You’re given points for killing zombies, but unless your gizmo has been destroyed there is no real reason to shoot them at all – it’s actually probably more detrimental than helpful as it gives away your position.

This isn’t to say that the game isn’t fun. The controls are really solid, and the gameplay is so frantic and fast that you’ll be blowing through rounds in a couple of minutes. The cover and shooting mechanics are quite fluid, and I never felt like I was fighting against the controller. There may be more game modes at launch but the only one they had in the demo was called “One Life Match”, which is exactly what it sounds like – and is perfect for the small scale of the game.

It really feels nothing like Resident Evil. While RE is a slow, clunky game about conserving ammo and being terrified, Umbrella Corps is about running and gunning as fast as you can, while ignoring the zombies unless absolutely necessary.

In the demo I played, there were three classes: Assault, Close Quarters, and a third one that I forgot the name of. That’s kind of important, as there honestly isn’t that much variation between them. Close Quarters has a shotgun of course, but both the assault class and the third class used the same sub-machine gun, with the only difference being in the pistol and the grenade (assault had an EMP grenade).
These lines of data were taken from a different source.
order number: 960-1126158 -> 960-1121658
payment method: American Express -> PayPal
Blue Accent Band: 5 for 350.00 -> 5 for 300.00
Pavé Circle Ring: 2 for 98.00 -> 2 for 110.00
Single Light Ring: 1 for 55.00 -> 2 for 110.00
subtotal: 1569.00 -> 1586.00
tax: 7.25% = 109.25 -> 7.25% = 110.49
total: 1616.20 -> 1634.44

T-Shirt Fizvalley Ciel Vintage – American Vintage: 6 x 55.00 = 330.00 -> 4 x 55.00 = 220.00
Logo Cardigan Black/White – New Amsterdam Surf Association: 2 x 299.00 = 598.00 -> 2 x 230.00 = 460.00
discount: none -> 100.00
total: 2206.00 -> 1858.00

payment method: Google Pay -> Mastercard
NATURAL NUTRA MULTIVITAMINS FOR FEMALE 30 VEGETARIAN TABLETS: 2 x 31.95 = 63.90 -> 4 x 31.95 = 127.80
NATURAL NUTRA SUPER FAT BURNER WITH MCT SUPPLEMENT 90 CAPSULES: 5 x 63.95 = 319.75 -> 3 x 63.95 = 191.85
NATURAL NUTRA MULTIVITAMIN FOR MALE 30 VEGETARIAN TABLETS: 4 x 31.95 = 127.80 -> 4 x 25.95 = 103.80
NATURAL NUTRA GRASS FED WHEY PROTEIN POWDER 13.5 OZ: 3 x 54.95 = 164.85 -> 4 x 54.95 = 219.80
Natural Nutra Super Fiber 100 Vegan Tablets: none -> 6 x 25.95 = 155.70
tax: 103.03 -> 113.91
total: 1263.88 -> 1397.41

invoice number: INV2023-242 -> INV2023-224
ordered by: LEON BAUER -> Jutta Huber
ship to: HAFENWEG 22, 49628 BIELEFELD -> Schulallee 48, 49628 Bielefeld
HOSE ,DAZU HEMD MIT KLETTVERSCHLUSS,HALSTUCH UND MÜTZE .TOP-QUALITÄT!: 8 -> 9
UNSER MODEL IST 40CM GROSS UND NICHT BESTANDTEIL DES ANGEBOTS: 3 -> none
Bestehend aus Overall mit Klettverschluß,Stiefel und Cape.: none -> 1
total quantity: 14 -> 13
I really hope there are a lot more customization options in the full game, as it really doesn’t feel like there is much variation between the classes.

While it is nice to see Capcom try something different, Umbrella Corps is just another un-inspired squad shooter, with a zombie twist. Yeah, it’s fun for a few rounds, but I can’t help but feel like it would grow boring after long. Let’s hope being a downloadable-only title with a lower price tag ($29.99), Capcom will support it with consistent content updates. It would be perfect, for example, to have a mode where all the zombie repellent gizmos were busted right from the start, meaning teams have to deal with both the zombies and the enemy combatants.

Umbrella Corps is expected to release in 2016 for the PlayStation 4 and the PC in Japan, though no official western release date has been given as of yet.